Minggu, 18 Desember 2011

"Aku Tidak Menyuruhmu Percaya Padaku."

Aku mengerutkan dahiku setelah melihat seseorang yang sejak tadi gelisah berjalan mondar mandir di hadapanku.
"Apa yang kau lakukan?" tanyaku padanya,
"Menurutmu memangnya aku sedang apa?" ujarnya hanya sekilas mengalihkan wajahnya ke arahku lalu kembali mondar-mandir dengan kedua tangan di belakang. Gayanya melebihi guru SD yang kehabisan gaya.
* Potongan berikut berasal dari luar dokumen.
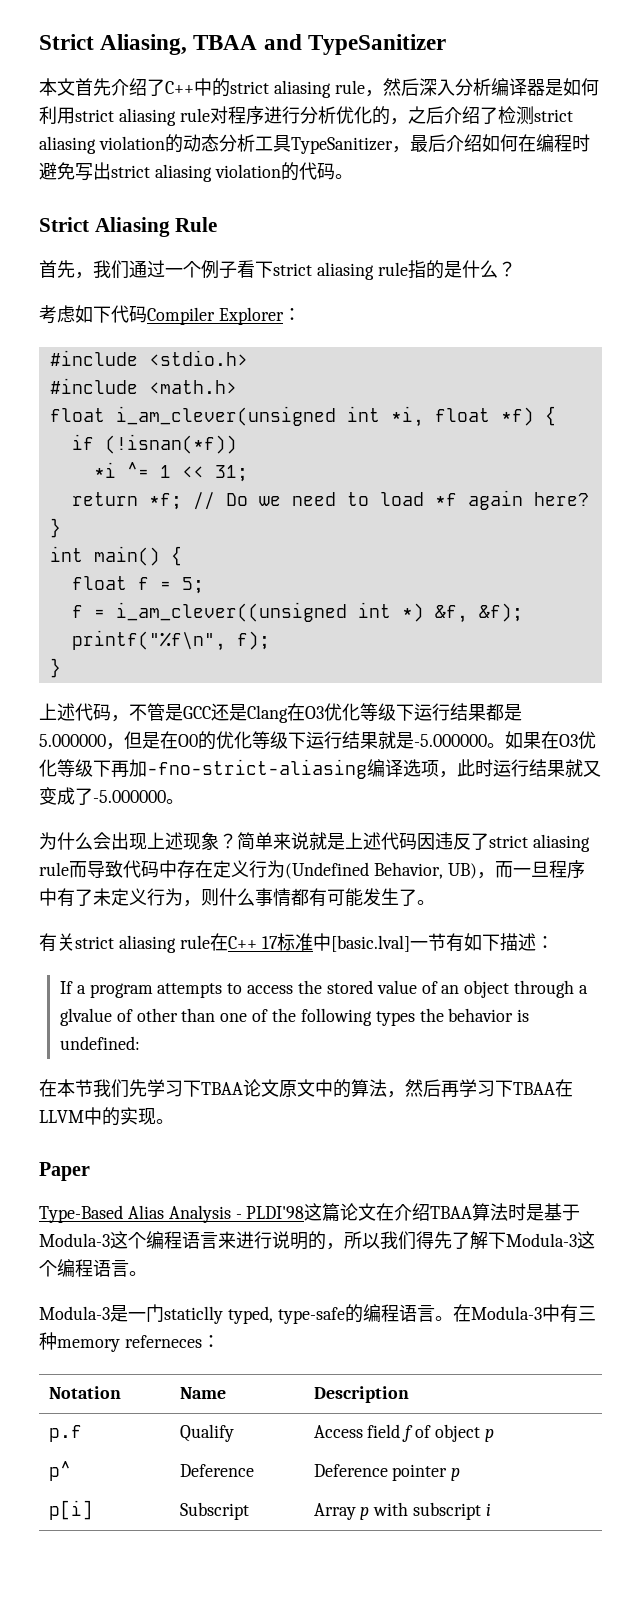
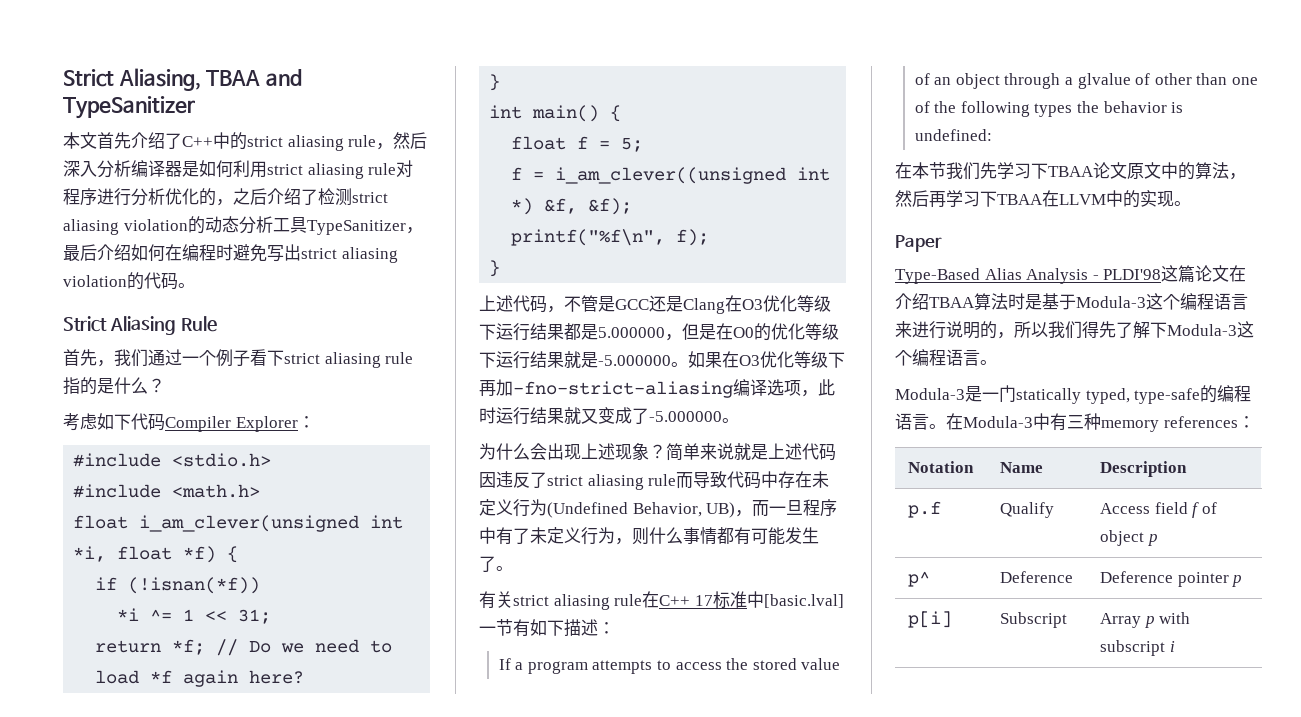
- 简单来说就是上述代码因违反了strict aliasing rule而导致代码中存在定义行为(Undefined Behavior, UB)，而一旦程序中有了未定义行为，则什么事情都有可能发生了。
+ 简单来说就是上述代码因违反了strict aliasing rule而导致代码中存在未定义行为(Undefined Behavior, UB)，而一旦程序中有了未定义行为，则什么事情都有可能发生了。
- Modula-3是一门staticlly typed, type-safe的编程语言。
+ Modula-3是一门statically typed, type-safe的编程语言。
- 在Modula-3中有三种memory referneces：
+ 在Modula-3中有三种memory references：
"Kau sedang membuatku pusing!" jawabku.
Dia menghentikan langkahnya tidak jauh dariku, menatap mataku dengan sedikit memiringkan kepalanya.
"Apa aku mengenalmu?"
"Aku nggak yakin."
"Tapi aku seperti mengenalmu." ujarnya.
Aku menaikkan bahu. "Nah, kupikir itu lebih baik. Sekarang duduklah, ceritakan padaku apa yang sedang kau risaukan?"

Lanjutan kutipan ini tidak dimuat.